*** Given data Section Begins ***
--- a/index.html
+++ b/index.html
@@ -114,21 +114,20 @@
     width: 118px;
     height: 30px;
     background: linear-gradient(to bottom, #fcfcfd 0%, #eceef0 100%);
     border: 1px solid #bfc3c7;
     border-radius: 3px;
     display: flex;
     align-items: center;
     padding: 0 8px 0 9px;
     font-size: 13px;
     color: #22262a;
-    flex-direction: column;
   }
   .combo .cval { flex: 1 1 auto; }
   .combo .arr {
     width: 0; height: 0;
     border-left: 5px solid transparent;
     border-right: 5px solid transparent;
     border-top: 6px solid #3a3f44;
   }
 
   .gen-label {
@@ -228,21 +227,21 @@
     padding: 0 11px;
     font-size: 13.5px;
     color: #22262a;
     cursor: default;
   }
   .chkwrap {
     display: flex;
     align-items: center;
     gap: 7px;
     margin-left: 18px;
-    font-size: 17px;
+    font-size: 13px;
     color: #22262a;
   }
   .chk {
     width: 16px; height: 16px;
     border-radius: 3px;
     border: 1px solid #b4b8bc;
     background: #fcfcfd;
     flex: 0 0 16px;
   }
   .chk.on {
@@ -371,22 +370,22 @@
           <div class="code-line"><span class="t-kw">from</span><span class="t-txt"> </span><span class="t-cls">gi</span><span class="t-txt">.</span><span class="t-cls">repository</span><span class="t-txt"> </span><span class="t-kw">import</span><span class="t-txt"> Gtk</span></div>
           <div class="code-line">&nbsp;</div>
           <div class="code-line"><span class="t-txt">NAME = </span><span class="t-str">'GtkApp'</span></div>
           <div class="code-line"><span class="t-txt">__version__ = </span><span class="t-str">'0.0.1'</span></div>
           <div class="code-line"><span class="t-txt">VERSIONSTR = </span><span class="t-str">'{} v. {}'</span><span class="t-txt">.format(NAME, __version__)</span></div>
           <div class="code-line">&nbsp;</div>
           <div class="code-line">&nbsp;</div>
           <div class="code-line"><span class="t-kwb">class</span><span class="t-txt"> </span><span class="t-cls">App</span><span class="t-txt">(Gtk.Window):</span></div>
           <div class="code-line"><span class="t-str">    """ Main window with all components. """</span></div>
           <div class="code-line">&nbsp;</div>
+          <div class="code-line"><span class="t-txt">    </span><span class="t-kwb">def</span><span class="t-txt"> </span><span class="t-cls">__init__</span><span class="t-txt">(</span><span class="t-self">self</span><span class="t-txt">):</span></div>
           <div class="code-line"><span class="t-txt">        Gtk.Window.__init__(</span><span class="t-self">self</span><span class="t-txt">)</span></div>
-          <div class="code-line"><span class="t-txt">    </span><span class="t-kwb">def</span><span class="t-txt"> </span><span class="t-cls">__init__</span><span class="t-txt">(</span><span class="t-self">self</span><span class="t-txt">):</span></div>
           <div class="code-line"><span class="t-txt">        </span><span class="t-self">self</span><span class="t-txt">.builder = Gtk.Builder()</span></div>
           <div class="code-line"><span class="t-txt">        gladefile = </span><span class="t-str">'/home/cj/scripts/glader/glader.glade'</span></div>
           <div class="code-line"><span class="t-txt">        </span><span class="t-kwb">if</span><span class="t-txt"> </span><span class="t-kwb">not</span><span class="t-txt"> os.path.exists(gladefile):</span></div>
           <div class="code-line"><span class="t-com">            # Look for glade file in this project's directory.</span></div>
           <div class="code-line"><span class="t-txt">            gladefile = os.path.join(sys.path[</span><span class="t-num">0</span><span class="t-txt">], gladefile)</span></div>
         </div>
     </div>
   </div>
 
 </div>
*** Given data Section Ends ***
## Exercise description
Retype all of the entries. Keep each one exactly as written.

## Task output
--- a/index.html
+++ b/index.html
@@ -114,21 +114,20 @@
     width: 118px;
     height: 30px;
     background: linear-gradient(to bottom, #fcfcfd 0%, #eceef0 100%);
     border: 1px solid #bfc3c7;
     border-radius: 3px;
     display: flex;
     align-items: center;
     padding: 0 8px 0 9px;
     font-size: 13px;
     color: #22262a;
-    flex-direction: column;
   }
   .combo .cval { flex: 1 1 auto; }
   .combo .arr {
     width: 0; height: 0;
     border-left: 5px solid transparent;
     border-right: 5px solid transparent;
     border-top: 6px solid #3a3f44;
   }
 
   .gen-label {
@@ -228,21 +227,21 @@
     padding: 0 11px;
     font-size: 13.5px;
     color: #22262a;
     cursor: default;
   }
   .chkwrap {
     display: flex;
     align-items: center;
     gap: 7px;
     margin-left: 18px;
-    font-size: 17px;
+    font-size: 13px;
     color: #22262a;
   }
   .chk {
     width: 16px; height: 16px;
     border-radius: 3px;
     border: 1px solid #b4b8bc;
     background: #fcfcfd;
     flex: 0 0 16px;
   }
   .chk.on {
@@ -371,22 +370,22 @@
           <div class="code-line"><span class="t-kw">from</span><span class="t-txt"> </span><span class="t-cls">gi</span><span class="t-txt">.</span><span class="t-cls">repository</span><span class="t-txt"> </span><span class="t-kw">import</span><span class="t-txt"> Gtk</span></div>
           <div class="code-line">&nbsp;</div>
           <div class="code-line"><span class="t-txt">NAME = </span><span class="t-str">'GtkApp'</span></div>
           <div class="code-line"><span class="t-txt">__version__ = </span><span class="t-str">'0.0.1'</span></div>
           <div class="code-line"><span class="t-txt">VERSIONSTR = </span><span class="t-str">'{} v. {}'</span><span class="t-txt">.format(NAME, __version__)</span></div>
           <div class="code-line">&nbsp;</div>
           <div class="code-line">&nbsp;</div>
           <div class="code-line"><span class="t-kwb">class</span><span class="t-txt"> </span><span class="t-cls">App</span><span class="t-txt">(Gtk.Window):</span></div>
           <div class="code-line"><span class="t-str">    """ Main window with all components. """</span></div>
           <div class="code-line">&nbsp;</div>
+          <div class="code-line"><span class="t-txt">    </span><span class="t-kwb">def</span><span class="t-txt"> </span><span class="t-cls">__init__</span><span class="t-txt">(</span><span class="t-self">self</span><span class="t-txt">):</span></div>
           <div class="code-line"><span class="t-txt">        Gtk.Window.__init__(</span><span class="t-self">self</span><span class="t-txt">)</span></div>
-          <div class="code-line"><span class="t-txt">    </span><span class="t-kwb">def</span><span class="t-txt"> </span><span class="t-cls">__init__</span><span class="t-txt">(</span><span class="t-self">self</span><span class="t-txt">):</span></div>
           <div class="code-line"><span class="t-txt">        </span><span class="t-self">self</span><span class="t-txt">.builder = Gtk.Builder()</span></div>
           <div class="code-line"><span class="t-txt">        gladefile = </span><span class="t-str">'/home/cj/scripts/glader/glader.glade'</span></div>
           <div class="code-line"><span class="t-txt">        </span><span class="t-kwb">if</span><span class="t-txt"> </span><span class="t-kwb">not</span><span class="t-txt"> os.path.exists(gladefile):</span></div>
           <div class="code-line"><span class="t-com">            # Look for glade file in this project's directory.</span></div>
           <div class="code-line"><span class="t-txt">            gladefile = os.path.join(sys.path[</span><span class="t-num">0</span><span class="t-txt">], gladefile)</span></div>
         </div>
     </div>
   </div>
 
 </div>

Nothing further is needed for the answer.